• [WORK REQUIRED]
Go through the entries and write each one out again unchanged.

• [LISTED ENTRIES]
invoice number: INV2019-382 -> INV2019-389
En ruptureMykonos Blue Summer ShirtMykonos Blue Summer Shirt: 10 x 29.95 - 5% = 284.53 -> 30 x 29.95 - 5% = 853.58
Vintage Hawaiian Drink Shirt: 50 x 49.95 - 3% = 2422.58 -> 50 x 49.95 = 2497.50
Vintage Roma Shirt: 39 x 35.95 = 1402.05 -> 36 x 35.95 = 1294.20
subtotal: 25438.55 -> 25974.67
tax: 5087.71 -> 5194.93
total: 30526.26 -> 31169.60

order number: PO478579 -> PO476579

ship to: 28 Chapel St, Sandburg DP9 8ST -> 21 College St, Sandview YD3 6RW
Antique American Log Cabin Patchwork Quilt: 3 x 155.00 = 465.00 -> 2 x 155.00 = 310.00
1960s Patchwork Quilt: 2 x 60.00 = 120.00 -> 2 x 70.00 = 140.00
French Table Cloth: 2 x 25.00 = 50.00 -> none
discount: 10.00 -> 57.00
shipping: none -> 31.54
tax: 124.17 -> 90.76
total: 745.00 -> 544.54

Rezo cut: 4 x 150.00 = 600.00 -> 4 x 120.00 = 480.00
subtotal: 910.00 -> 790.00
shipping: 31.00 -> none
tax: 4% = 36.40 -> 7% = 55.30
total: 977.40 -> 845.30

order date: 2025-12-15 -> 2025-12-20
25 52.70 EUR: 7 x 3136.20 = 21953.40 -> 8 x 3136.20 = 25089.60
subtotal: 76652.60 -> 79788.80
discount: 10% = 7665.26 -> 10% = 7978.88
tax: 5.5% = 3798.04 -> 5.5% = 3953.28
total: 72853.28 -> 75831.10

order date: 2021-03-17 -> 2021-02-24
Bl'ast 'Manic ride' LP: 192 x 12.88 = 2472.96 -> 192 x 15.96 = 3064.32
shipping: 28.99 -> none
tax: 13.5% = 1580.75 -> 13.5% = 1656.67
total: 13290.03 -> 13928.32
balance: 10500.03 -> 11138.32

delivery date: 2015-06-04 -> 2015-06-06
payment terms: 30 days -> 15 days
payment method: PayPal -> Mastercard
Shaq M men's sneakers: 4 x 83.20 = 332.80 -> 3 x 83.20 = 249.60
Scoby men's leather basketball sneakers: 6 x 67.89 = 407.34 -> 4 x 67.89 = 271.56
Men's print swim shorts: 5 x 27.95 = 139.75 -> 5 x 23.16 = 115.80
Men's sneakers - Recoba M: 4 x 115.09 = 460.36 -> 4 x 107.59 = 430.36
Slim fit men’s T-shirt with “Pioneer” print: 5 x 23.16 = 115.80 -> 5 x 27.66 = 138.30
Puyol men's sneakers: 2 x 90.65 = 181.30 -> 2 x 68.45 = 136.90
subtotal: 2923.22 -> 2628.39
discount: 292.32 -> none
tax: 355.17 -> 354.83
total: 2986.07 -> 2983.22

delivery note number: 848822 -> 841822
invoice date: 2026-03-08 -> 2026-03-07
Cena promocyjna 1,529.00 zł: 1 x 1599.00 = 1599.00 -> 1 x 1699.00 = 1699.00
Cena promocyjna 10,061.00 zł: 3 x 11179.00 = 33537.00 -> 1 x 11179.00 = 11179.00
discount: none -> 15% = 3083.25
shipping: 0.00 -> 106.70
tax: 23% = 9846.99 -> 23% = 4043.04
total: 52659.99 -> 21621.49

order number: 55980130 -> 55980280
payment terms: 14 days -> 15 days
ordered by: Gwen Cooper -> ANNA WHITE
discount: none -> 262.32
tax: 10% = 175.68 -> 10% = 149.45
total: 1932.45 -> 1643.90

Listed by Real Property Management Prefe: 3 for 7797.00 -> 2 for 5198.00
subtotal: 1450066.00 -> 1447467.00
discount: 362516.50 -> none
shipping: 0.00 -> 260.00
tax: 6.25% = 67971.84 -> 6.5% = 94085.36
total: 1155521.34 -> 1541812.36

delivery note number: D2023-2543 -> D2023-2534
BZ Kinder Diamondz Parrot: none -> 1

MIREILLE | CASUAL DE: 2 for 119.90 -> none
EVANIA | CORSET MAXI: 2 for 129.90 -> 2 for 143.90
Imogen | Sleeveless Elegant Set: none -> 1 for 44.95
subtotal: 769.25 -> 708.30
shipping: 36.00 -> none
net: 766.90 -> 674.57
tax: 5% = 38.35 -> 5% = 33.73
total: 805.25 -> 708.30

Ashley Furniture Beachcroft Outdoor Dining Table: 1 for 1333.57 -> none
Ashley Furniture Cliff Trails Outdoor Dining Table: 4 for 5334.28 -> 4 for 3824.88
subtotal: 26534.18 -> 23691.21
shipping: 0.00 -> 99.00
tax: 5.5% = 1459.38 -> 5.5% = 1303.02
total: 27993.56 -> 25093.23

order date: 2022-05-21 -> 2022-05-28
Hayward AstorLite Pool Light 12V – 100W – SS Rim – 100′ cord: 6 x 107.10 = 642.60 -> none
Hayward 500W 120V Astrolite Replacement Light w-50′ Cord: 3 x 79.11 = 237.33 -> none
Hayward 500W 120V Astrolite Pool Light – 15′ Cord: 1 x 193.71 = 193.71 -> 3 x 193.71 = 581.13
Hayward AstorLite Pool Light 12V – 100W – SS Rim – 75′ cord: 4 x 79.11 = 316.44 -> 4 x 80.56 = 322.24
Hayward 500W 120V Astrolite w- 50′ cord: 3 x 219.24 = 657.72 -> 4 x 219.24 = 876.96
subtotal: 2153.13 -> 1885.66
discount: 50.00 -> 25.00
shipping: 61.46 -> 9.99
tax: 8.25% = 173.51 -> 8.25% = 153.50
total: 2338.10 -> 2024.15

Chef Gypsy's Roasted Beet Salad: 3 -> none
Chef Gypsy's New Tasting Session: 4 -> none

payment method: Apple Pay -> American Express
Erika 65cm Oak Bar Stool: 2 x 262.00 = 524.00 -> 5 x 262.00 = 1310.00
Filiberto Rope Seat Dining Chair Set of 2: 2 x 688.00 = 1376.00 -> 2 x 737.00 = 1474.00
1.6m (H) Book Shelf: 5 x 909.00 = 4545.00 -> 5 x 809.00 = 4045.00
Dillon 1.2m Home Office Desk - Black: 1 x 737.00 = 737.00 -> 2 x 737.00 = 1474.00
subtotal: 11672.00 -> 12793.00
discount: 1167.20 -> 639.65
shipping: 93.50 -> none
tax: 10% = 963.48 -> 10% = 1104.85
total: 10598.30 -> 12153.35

• [RESPONSE FOR THIS EXERCISE]
invoice number: INV2019-382 -> INV2019-389
En ruptureMykonos Blue Summer ShirtMykonos Blue Summer Shirt: 10 x 29.95 - 5% = 284.53 -> 30 x 29.95 - 5% = 853.58
Vintage Hawaiian Drink Shirt: 50 x 49.95 - 3% = 2422.58 -> 50 x 49.95 = 2497.50
Vintage Roma Shirt: 39 x 35.95 = 1402.05 -> 36 x 35.95 = 1294.20
subtotal: 25438.55 -> 25974.67
tax: 5087.71 -> 5194.93
total: 30526.26 -> 31169.60

order number: PO478579 -> PO476579

ship to: 28 Chapel St, Sandburg DP9 8ST -> 21 College St, Sandview YD3 6RW
Antique American Log Cabin Patchwork Quilt: 3 x 155.00 = 465.00 -> 2 x 155.00 = 310.00
1960s Patchwork Quilt: 2 x 60.00 = 120.00 -> 2 x 70.00 = 140.00
French Table Cloth: 2 x 25.00 = 50.00 -> none
discount: 10.00 -> 57.00
shipping: none -> 31.54
tax: 124.17 -> 90.76
total: 745.00 -> 544.54

Rezo cut: 4 x 150.00 = 600.00 -> 4 x 120.00 = 480.00
subtotal: 910.00 -> 790.00
shipping: 31.00 -> none
tax: 4% = 36.40 -> 7% = 55.30
total: 977.40 -> 845.30

order date: 2025-12-15 -> 2025-12-20
25 52.70 EUR: 7 x 3136.20 = 21953.40 -> 8 x 3136.20 = 25089.60
subtotal: 76652.60 -> 79788.80
discount: 10% = 7665.26 -> 10% = 7978.88
tax: 5.5% = 3798.04 -> 5.5% = 3953.28
total: 72853.28 -> 75831.10

order date: 2021-03-17 -> 2021-02-24
Bl'ast 'Manic ride' LP: 192 x 12.88 = 2472.96 -> 192 x 15.96 = 3064.32
shipping: 28.99 -> none
tax: 13.5% = 1580.75 -> 13.5% = 1656.67
total: 13290.03 -> 13928.32
balance: 10500.03 -> 11138.32

delivery date: 2015-06-04 -> 2015-06-06
payment terms: 30 days -> 15 days
payment method: PayPal -> Mastercard
Shaq M men's sneakers: 4 x 83.20 = 332.80 -> 3 x 83.20 = 249.60
Scoby men's leather basketball sneakers: 6 x 67.89 = 407.34 -> 4 x 67.89 = 271.56
Men's print swim shorts: 5 x 27.95 = 139.75 -> 5 x 23.16 = 115.80
Men's sneakers - Recoba M: 4 x 115.09 = 460.36 -> 4 x 107.59 = 430.36
Slim fit men’s T-shirt with “Pioneer” print: 5 x 23.16 = 115.80 -> 5 x 27.66 = 138.30
Puyol men's sneakers: 2 x 90.65 = 181.30 -> 2 x 68.45 = 136.90
subtotal: 2923.22 -> 2628.39
discount: 292.32 -> none
tax: 355.17 -> 354.83
total: 2986.07 -> 2983.22

delivery note number: 848822 -> 841822
invoice date: 2026-03-08 -> 2026-03-07
Cena promocyjna 1,529.00 zł: 1 x 1599.00 = 1599.00 -> 1 x 1699.00 = 1699.00
Cena promocyjna 10,061.00 zł: 3 x 11179.00 = 33537.00 -> 1 x 11179.00 = 11179.00
discount: none -> 15% = 3083.25
shipping: 0.00 -> 106.70
tax: 23% = 9846.99 -> 23% = 4043.04
total: 52659.99 -> 21621.49

order number: 55980130 -> 55980280
payment terms: 14 days -> 15 days
ordered by: Gwen Cooper -> ANNA WHITE
discount: none -> 262.32
tax: 10% = 175.68 -> 10% = 149.45
total: 1932.45 -> 1643.90

Listed by Real Property Management Prefe: 3 for 7797.00 -> 2 for 5198.00
subtotal: 1450066.00 -> 1447467.00
discount: 362516.50 -> none
shipping: 0.00 -> 260.00
tax: 6.25% = 67971.84 -> 6.5% = 94085.36
total: 1155521.34 -> 1541812.36

delivery note number: D2023-2543 -> D2023-2534
BZ Kinder Diamondz Parrot: none -> 1

MIREILLE | CASUAL DE: 2 for 119.90 -> none
EVANIA | CORSET MAXI: 2 for 129.90 -> 2 for 143.90
Imogen | Sleeveless Elegant Set: none -> 1 for 44.95
subtotal: 769.25 -> 708.30
shipping: 36.00 -> none
net: 766.90 -> 674.57
tax: 5% = 38.35 -> 5% = 33.73
total: 805.25 -> 708.30

Ashley Furniture Beachcroft Outdoor Dining Table: 1 for 1333.57 -> none
Ashley Furniture Cliff Trails Outdoor Dining Table: 4 for 5334.28 -> 4 for 3824.88
subtotal: 26534.18 -> 23691.21
shipping: 0.00 -> 99.00
tax: 5.5% = 1459.38 -> 5.5% = 1303.02
total: 27993.56 -> 25093.23

order date: 2022-05-21 -> 2022-05-28
Hayward AstorLite Pool Light 12V – 100W – SS Rim – 100′ cord: 6 x 107.10 = 642.60 -> none
Hayward 500W 120V Astrolite Replacement Light w-50′ Cord: 3 x 79.11 = 237.33 -> none
Hayward 500W 120V Astrolite Pool Light – 15′ Cord: 1 x 193.71 = 193.71 -> 3 x 193.71 = 581.13
Hayward AstorLite Pool Light 12V – 100W – SS Rim – 75′ cord: 4 x 79.11 = 316.44 -> 4 x 80.56 = 322.24
Hayward 500W 120V Astrolite w- 50′ cord: 3 x 219.24 = 657.72 -> 4 x 219.24 = 876.96
subtotal: 2153.13 -> 1885.66
discount: 50.00 -> 25.00
shipping: 61.46 -> 9.99
tax: 8.25% = 173.51 -> 8.25% = 153.50
total: 2338.10 -> 2024.15

Chef Gypsy's Roasted Beet Salad: 3 -> none
Chef Gypsy's New Tasting Session: 4 -> none

payment method: Apple Pay -> American Express
Erika 65cm Oak Bar Stool: 2 x 262.00 = 524.00 -> 5 x 262.00 = 1310.00
Filiberto Rope Seat Dining Chair Set of 2: 2 x 688.00 = 1376.00 -> 2 x 737.00 = 1474.00
1.6m (H) Book Shelf: 5 x 909.00 = 4545.00 -> 5 x 809.00 = 4045.00
Dillon 1.2m Home Office Desk - Black: 1 x 737.00 = 737.00 -> 2 x 737.00 = 1474.00
subtotal: 11672.00 -> 12793.00
discount: 1167.20 -> 639.65
shipping: 93.50 -> none
tax: 10% = 963.48 -> 10% = 1104.85
total: 10598.30 -> 12153.35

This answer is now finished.